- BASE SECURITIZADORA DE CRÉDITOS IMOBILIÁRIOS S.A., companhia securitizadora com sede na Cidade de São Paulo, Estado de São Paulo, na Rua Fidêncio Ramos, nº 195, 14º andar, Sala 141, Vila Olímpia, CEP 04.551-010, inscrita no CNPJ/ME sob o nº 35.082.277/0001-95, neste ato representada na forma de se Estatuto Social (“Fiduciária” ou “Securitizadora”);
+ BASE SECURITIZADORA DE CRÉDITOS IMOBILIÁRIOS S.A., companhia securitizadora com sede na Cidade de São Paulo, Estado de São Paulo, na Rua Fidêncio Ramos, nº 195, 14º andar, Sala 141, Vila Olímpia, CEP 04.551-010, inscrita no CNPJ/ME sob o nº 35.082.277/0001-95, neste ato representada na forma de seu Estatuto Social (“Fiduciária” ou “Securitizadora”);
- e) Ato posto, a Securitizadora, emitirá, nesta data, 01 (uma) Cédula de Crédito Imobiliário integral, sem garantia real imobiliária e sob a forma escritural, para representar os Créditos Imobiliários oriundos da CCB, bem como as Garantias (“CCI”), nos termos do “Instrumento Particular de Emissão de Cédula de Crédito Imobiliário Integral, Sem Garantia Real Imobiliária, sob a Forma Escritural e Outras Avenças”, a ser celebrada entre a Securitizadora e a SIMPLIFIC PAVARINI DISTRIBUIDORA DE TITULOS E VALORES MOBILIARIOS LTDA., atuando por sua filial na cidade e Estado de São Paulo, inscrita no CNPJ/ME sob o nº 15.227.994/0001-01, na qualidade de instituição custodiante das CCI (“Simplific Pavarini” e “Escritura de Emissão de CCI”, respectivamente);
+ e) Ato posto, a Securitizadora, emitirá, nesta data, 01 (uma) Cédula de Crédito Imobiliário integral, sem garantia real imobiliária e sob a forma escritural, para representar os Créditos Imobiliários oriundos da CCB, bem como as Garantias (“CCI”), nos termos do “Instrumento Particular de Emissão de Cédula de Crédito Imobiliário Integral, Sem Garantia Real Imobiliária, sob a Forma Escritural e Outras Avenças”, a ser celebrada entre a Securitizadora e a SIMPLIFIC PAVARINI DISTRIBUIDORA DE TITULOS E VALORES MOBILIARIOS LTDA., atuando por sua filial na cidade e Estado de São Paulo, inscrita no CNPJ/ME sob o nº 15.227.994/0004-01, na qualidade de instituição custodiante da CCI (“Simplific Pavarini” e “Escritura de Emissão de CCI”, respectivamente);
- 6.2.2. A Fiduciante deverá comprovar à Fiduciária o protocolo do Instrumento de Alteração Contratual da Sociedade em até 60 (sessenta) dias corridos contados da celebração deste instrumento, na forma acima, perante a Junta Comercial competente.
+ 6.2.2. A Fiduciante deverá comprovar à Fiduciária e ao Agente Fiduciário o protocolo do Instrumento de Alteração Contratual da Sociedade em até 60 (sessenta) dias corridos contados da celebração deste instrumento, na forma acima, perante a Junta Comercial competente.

---

TASK OBJECTIVE ▸
If a line of the entries contains "Vila", it counts; say how many such lines there are and give only the number.

FINISHED TASK ▸
2